2.6
June 15, 2011

Thoughts on Community.

Community. A simple word with a complex meaning.

I returned recently from Mountainfilm thinking a lot about this word, what it meant to me and what it meant to those around me. More importantly, the kind of change that could come if we all started thinking a little more seriously about it.

Whether it’s being reminded about the scientific reasons that we really are all connected, or thinking about the things that all of humanity can find solace in, throughout the weekend I kept thinking about the constant connections we have to the people around us and to the greater global community.

Terry Tempest Williams said something that stuck with me: “Change happens, I believe, through relationships.”

We don’t solve bigger problems on our own, we work together to find solutions. When there’s cause for celebration, we don’t rejoice alone, we rally those around us. Happiness, it turns out, is contagious. Every action we take, every emotion that we have, every choice we make, it all effects more than ourselves.

Mountainfilm in Telluride 2011

I grew up in a small community. The kind where you go to the local nursery to pick up a plant and get the latest town gossip. The kind of community where houses are far apart but doors are always open. The kind of community that when you’re younger, can feel suffocating, but as you grow older, wraps around you like a blanket, worn with time and memories.

I was reminded of this when I returned home for a memorial service to a member of our community.

A strong and opinionated women, she wasn’t part of my immediate family, or even my parents’ close circle of friends, but she was a member of the tight knit community that I grew up in and that meant that we had a connection. Our local head librarian, I remember being forced to write her a personal letter of apology when a book was discovered hidden in my bookshelf more than a few months overdue.

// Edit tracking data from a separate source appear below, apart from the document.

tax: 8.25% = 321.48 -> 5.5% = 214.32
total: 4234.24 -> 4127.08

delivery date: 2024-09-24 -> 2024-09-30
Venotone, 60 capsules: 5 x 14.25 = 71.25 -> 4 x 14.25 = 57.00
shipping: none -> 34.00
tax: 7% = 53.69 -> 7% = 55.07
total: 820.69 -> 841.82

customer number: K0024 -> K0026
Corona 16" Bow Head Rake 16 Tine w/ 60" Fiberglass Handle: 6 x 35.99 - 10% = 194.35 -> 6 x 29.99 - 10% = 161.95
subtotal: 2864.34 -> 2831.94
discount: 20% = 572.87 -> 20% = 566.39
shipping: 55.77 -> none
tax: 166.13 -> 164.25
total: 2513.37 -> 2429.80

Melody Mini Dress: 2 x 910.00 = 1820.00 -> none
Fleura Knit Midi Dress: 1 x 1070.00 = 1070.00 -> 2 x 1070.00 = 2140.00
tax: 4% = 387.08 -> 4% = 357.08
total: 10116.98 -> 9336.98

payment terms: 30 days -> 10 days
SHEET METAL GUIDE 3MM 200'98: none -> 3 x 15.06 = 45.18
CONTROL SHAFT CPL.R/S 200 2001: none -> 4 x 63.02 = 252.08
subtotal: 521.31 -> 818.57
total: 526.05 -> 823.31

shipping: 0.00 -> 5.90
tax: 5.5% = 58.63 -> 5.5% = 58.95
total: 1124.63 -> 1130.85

She knew my name. She knew my parents’ names. She would put books on hold for us that she thought we would like. Every time I came home from college I got a hug and a sincere stare into the eyes accompanied by a genuine “how are you?” This was the woman, I learned at her memorial service, that told her employees not to say “have a nice day” because she found it insincere, and that certainly was no way to run her community library.

She passed while I was at Mountainfilm. In the heart of my newfound community, my mother called to tell me that this woman, this ongoing presence, from my old community, had gone. I wasn’t immediately affected, but I took a moment to honor the emotional implications that this would have at home.

And so I went to the memorial service.

I sat in the great hall of the community center surrounded by a sea of people to which I in one way or another had a connection. Some connections were small; the mother to an old classmate, a woman I had once gone to yoga with. Some were more significant; close friends to my mother and father, many deemed my “extra parents.”

I felt emotional. Not necessarily from sadness at the passing of an individual, but from gratitude that I could call these people, and this place, my community. That I can continue to return to it. That I can call any one of those people in that room, from one, two or more timezones away and know that they will be willing to help whatever the problem.

So often we work to remove ourselves from the communities that have raised or sustained us. We seek to travel, push our boundaries, pursue unexplored paths. Change is good — often necessary — but we can’t let it distract our attention from the connections that keep us whole. Cutting relationships is a dangerous thing.

Celebrate your community. Make real connections. Talk to people. Take time to listen. And above all, be grateful for the connections that sustain you. It’s all part of creating change.

This all comes after spending a few weeks on the road with 23 Feet, a film that poignantly tackles the idea of community as it applies to those that seek a different path. In doing so, the filmmakers have created their own community; it may be mobile and look completely different in every town, but there is love and support everywhere they go. There are genuine connections. There are people looking out for each other no matter who they are. I’ve seen it and felt it.

We join together because we cannot do everything alone, be it a moment of celebration or of sadness. Even the most independent of us need time with friends. And no matter who we are, we can always use help, even when we’re not willing to ask for it. We don’t have to come from a solid community, we have the power to create our own. To cultivate our relationships so that they are dependable. But it takes time and effort.

Whether it’s global or personal change, we all need the support of our community, and we could all benefit from taking more time to create it and sustain it.